= June Randall =

British script supervisor (1927–2015)

June Randall (26 June 1927 – 18 January 2015) was a British script supervisor whose career spanned over five decades and more than 100 film and television productions. She was most noted for being director Stanley Kubrick's "continuity girl" on A Clockwork Orange, Barry Lyndon, and The Shining and for her work on five of the James Bond films: The Spy Who Loved Me, A View to a Kill, The Living Daylights, Licence to Kill, and GoldenEye.

== Biography ==
Randall was born on 26 June 1927 in London, England. When World War II began in 1939, Randall, then aged twelve, was sent to Australia aboard the MS Batory. She returned to England four years later. Soon thereafter, Randall sought employment at Gainsborough Pictures in the hopes of meeting actor James Mason after seeing him in an advert for his film The Wicked Lady. She did not get to meet Mason, but did manage to secure a job as secretary to the studio's Head of Production, Betty Box. Wishing to be on the studio floor, however, Randall took the lower-paying job of assistant continuity girl (now script supervisor). In this capacity, she worked on such films as Dear Murderer and Ken Annakin's Miranda.

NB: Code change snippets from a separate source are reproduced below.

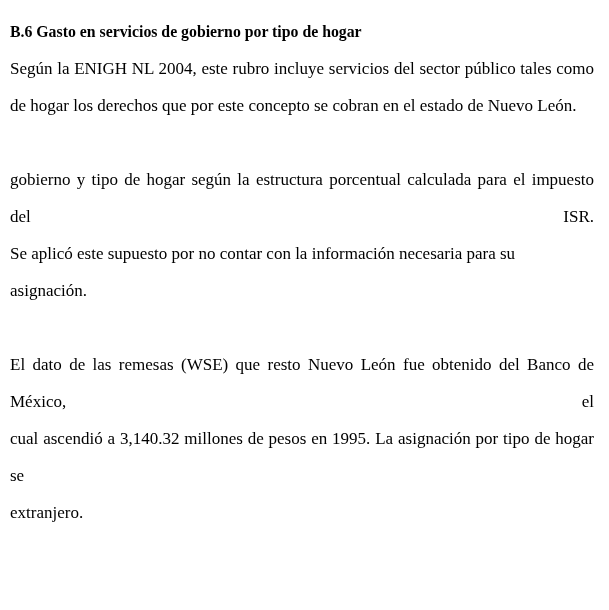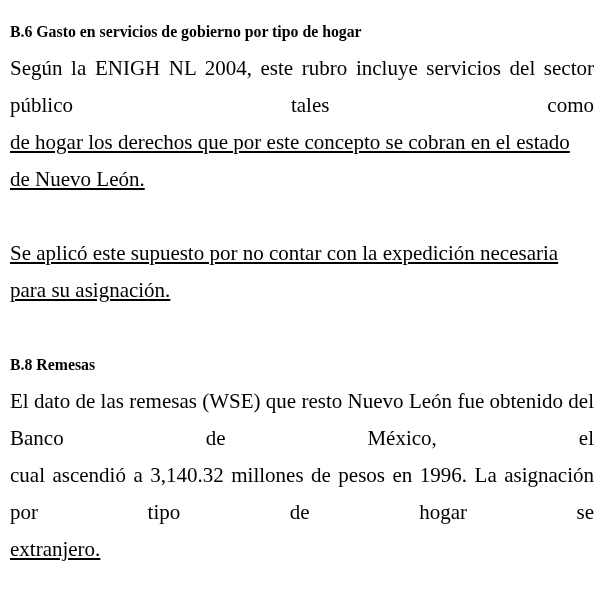"Según la ENIGH NL 2004," .line { font-size: 21px -> 17px }
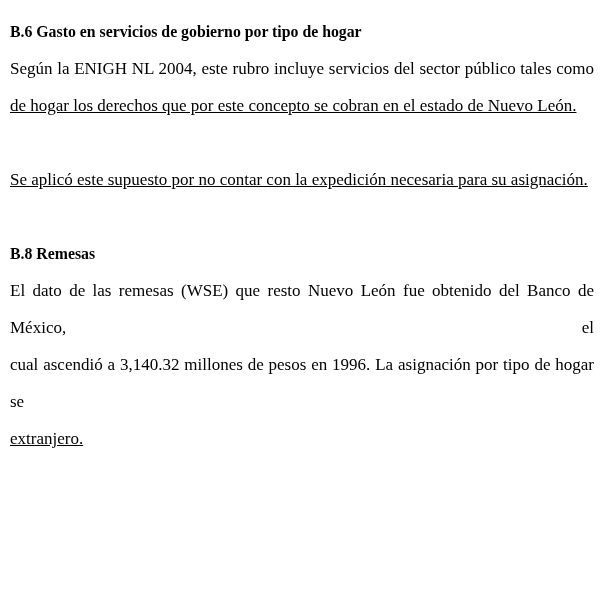"de hogar los derechos que" .line.last { text-decoration: underline -> none }
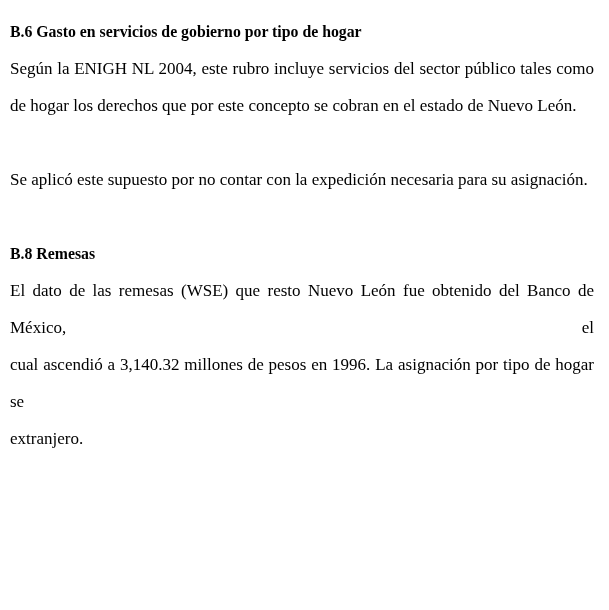"gobierno y tipo de hogar" div.line { html: none -> <div>gobierno y tipo de hogar según la estructura porcentual calculada para el impuesto del ISR.</div> }
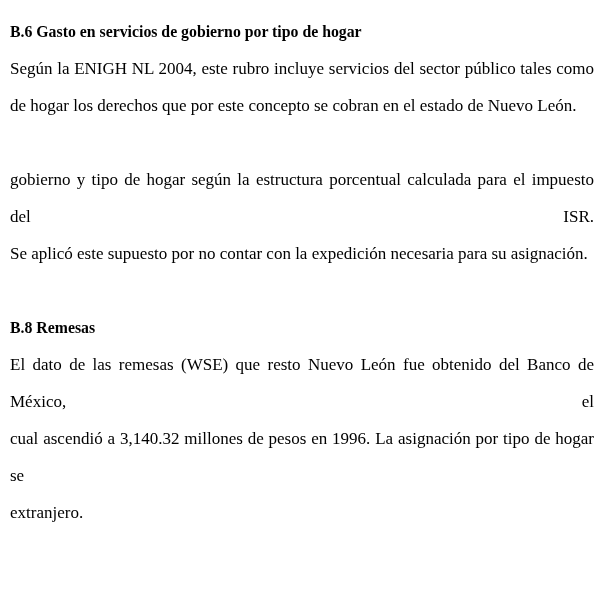"Se aplicó este supuesto por" div.line { text: expedición -> información }
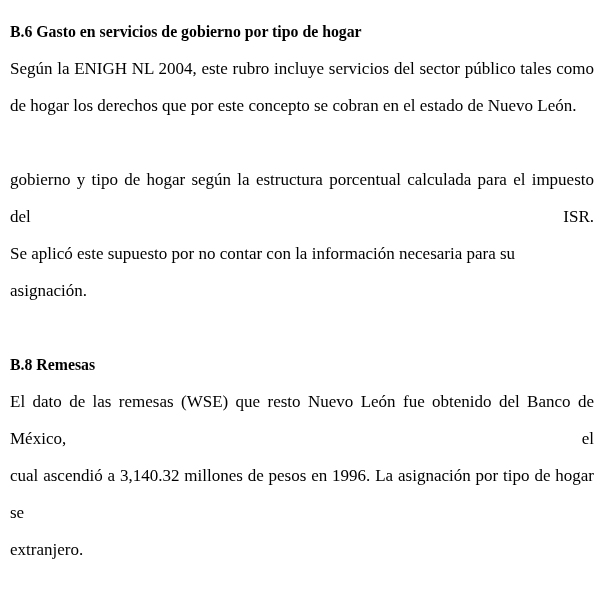"B.8 Remesas" h2.heading { html: <h2>B.8 Remesas</h2> -> none }
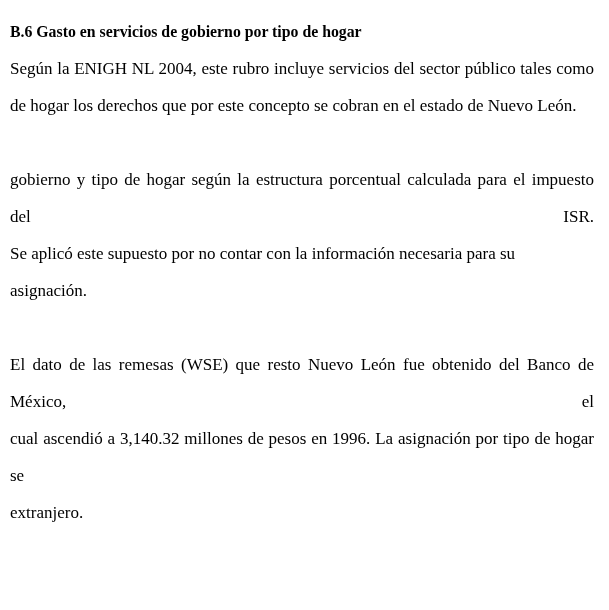"cual ascendió a 3,140.32 millones" div.line { text: 1996 -> 1995 }
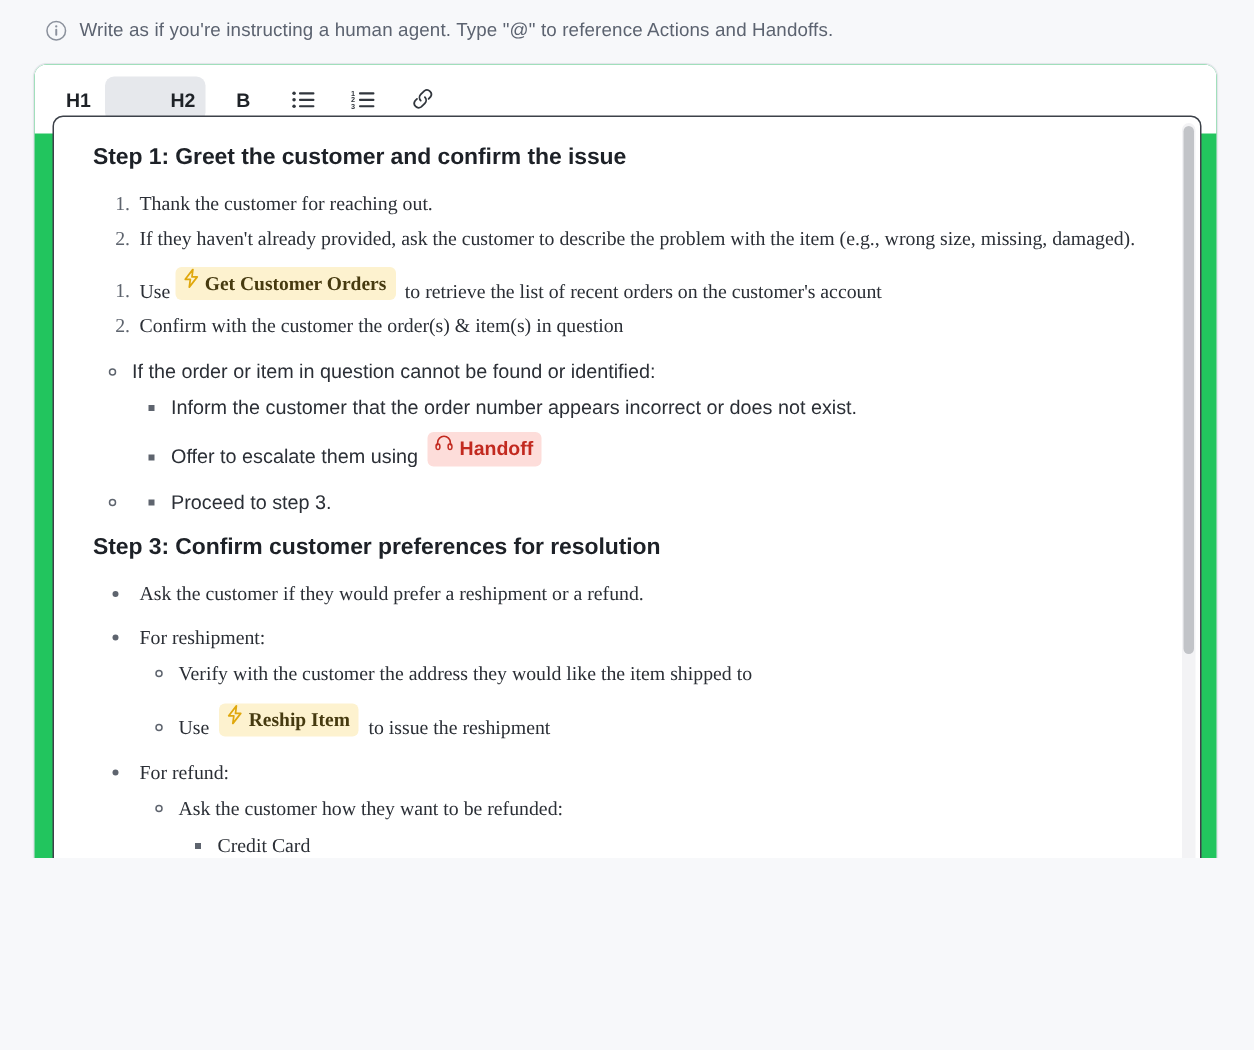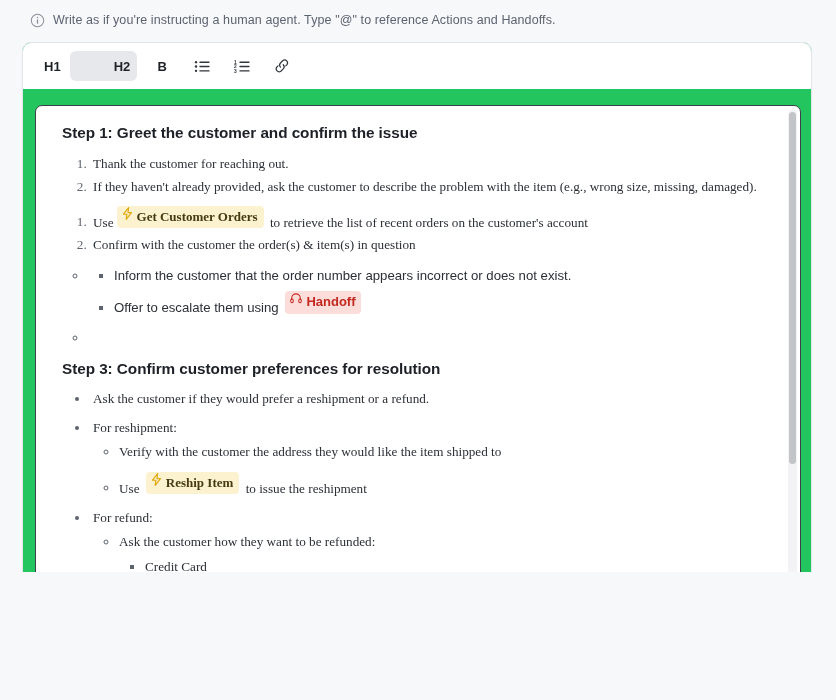"Step 1: Greet the customer" .editor-surface { top: 62px -> 34px }
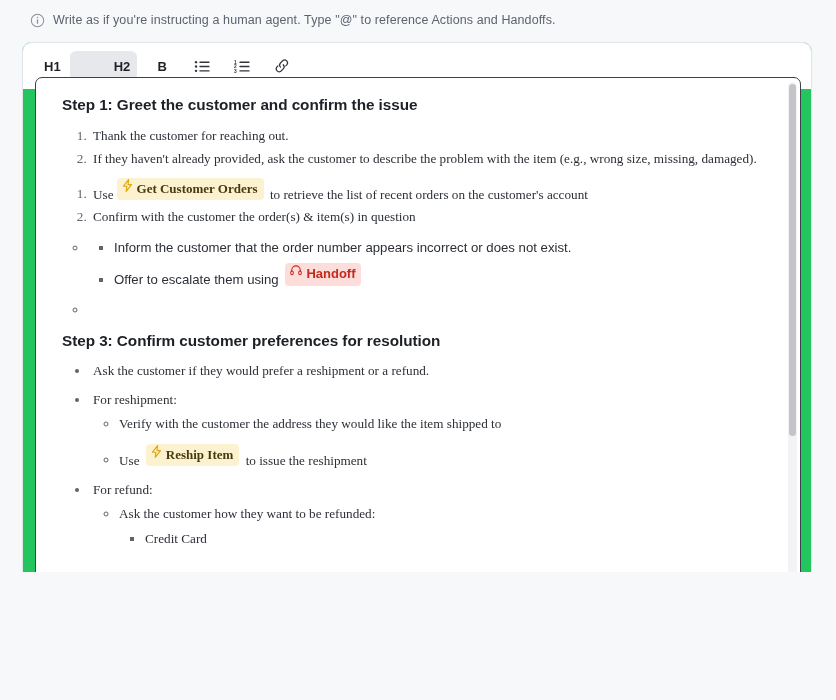"If the order or item" span { html: none -> <span>If the order or item in question cannot be found or identified:</span> }
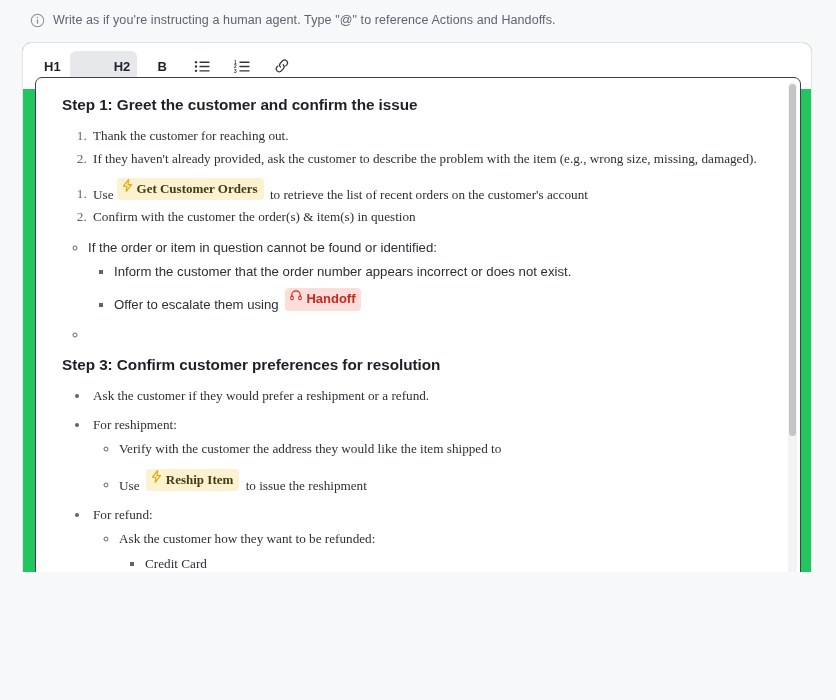"Proceed to step 3." ul.lvl3 { html: none -> <ul> <li>Proceed to step 3.</li> </ul> }
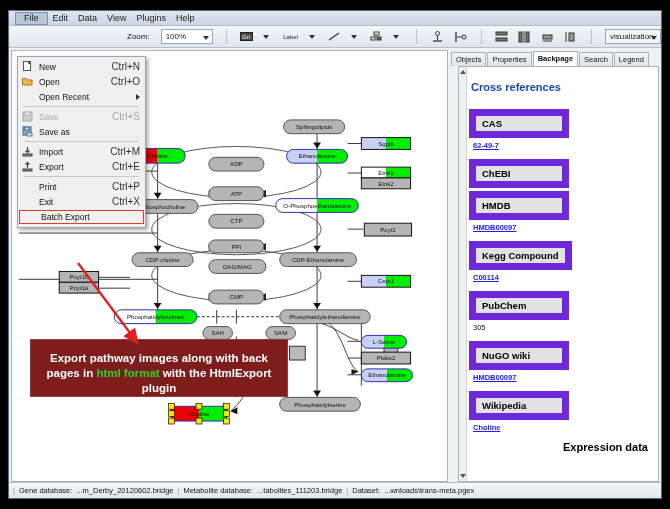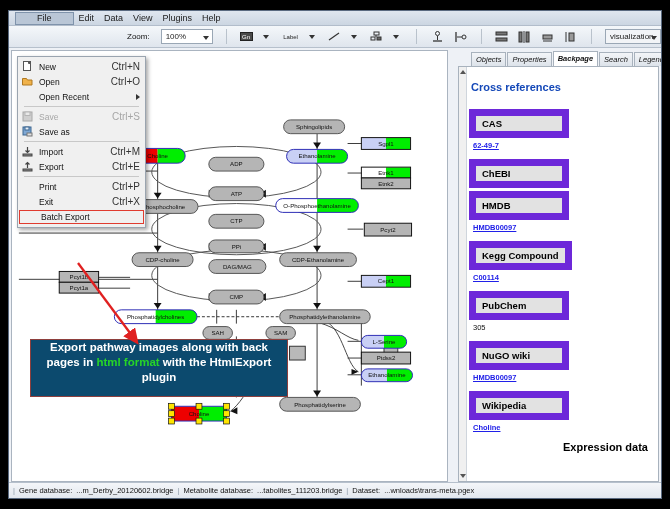"File" .menubar .mi.active { padding: 0px 21px -> 0px 8px }
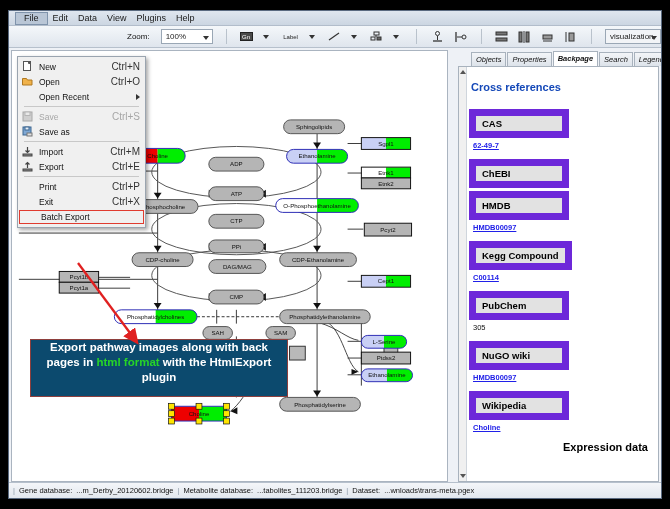"Objects" .tabs { font-style: italic -> none; padding-left: 22px -> 2px }
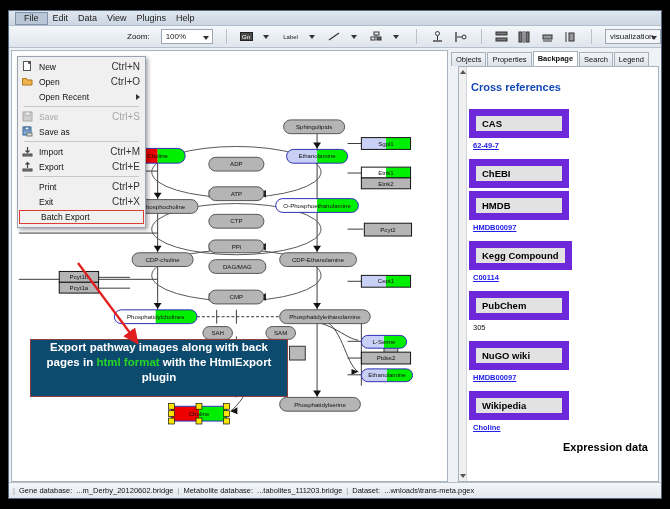"Export pathway images along with" .callout { align-items: flex-start -> flex-end; background: #0c4a6e -> #7f1d1d }
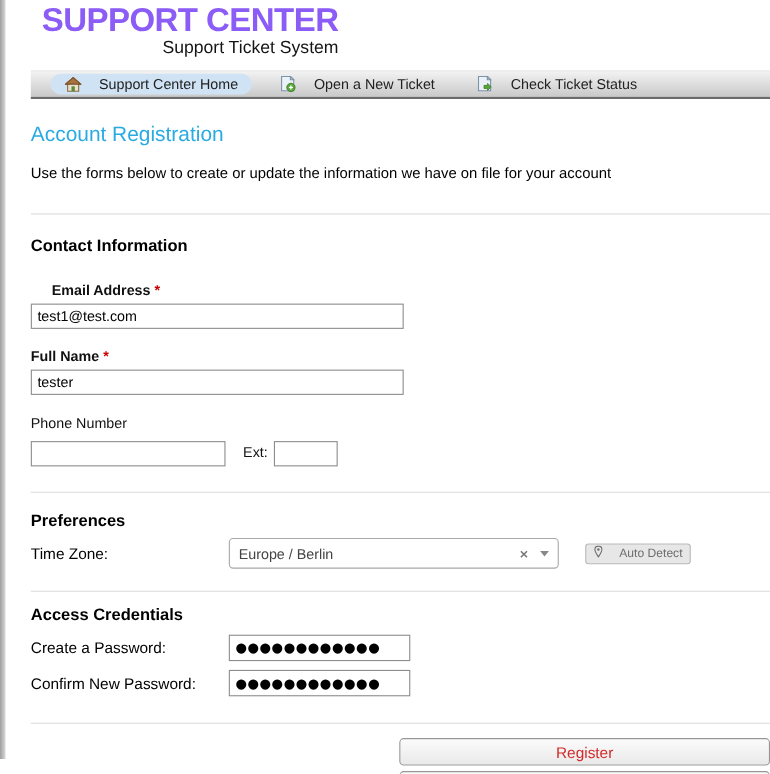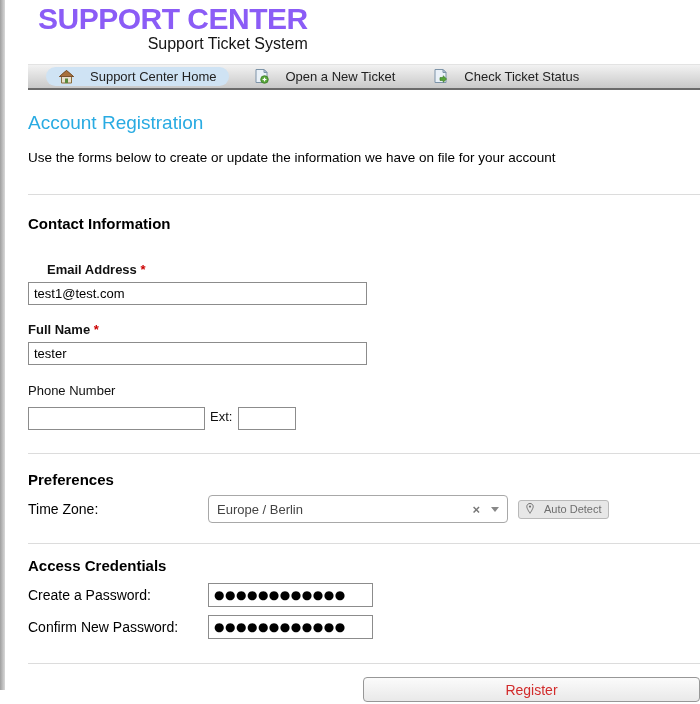"Email Address *" .field-label.first { margin-top: 30px -> 24px }
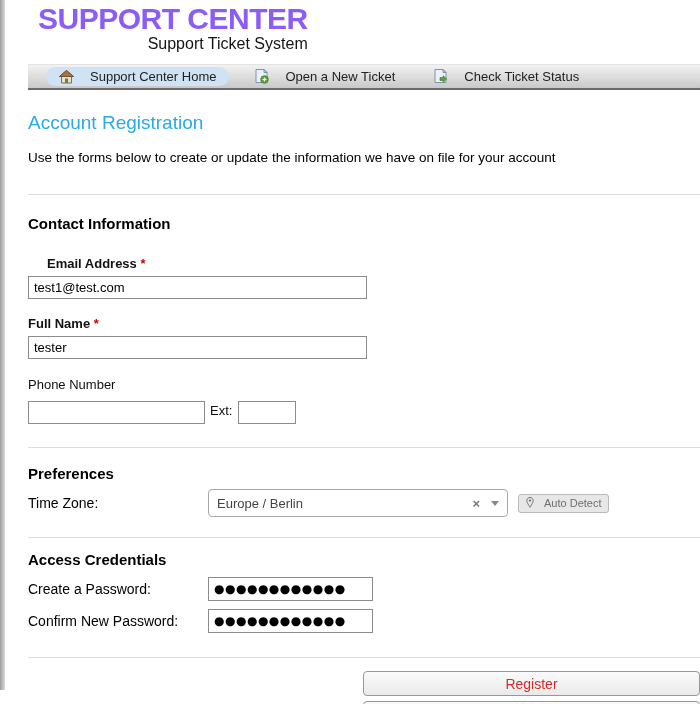"Ext:" .ext-label { margin-left: 5px -> 16px }
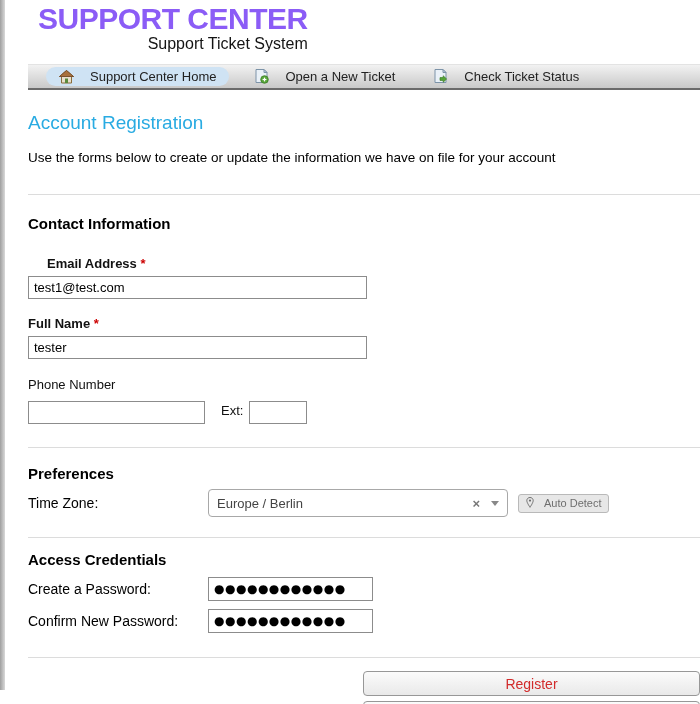"Auto Detect" .autodetect-btn { gap: 10px -> 15px; margin-left: 10px -> 24px }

Over the next two decades, Randall monitored continuity on such films as Hell in Korea, X: The Unknown, Quatermass 2, Tony Richardson's groundbreaking Look Back in Anger, Circus of Horrors, The Long and the Short and the Tall, Roy Ward Baker's The Anniversary, and Terence Fisher's The Devil Rides Out. She also began working in television, including 35 episodes of The Avengers and 22 episodes of The Saint. It was on the latter that Randall met actor Roger Moore, who nicknamed her "Randy" and with whom Randall remained friends for the rest of her life. Randall and Moore later worked together on two of Moore's outings as secret agent James Bond: The Spy Who Loved Me and A View to a Kill. Although the latter was Moore's last film as Bond, Randall continued with the franchise, working with Timothy Dalton on The Living Daylights and Licence to Kill and Pierce Brosnan on GoldenEye. Randall also worked with Moore on "The Wild Geese" in Africa.

Randall also had a long-standing partnership with director Stanley Kubrick, whom she met during pre-production of his film A Clockwork Orange in 1970 She agreed to work with Kubrick not only on that film, but on Barry Lyndon and The Shining, as well, despite the director's notorious compulsiveness and perfectionism. Other films on which Randall supervised continuity include the cult genre favorites Captain Kronos – Vampire Hunter and Flash Gordon, Richard Attenborough's Academy Award-winning Gandhi, Michael Mann's crime thriller Manhunter, and David Fincher's Alien³. She retired in 2001 and died in London on 18 January 2015, at the age of 87.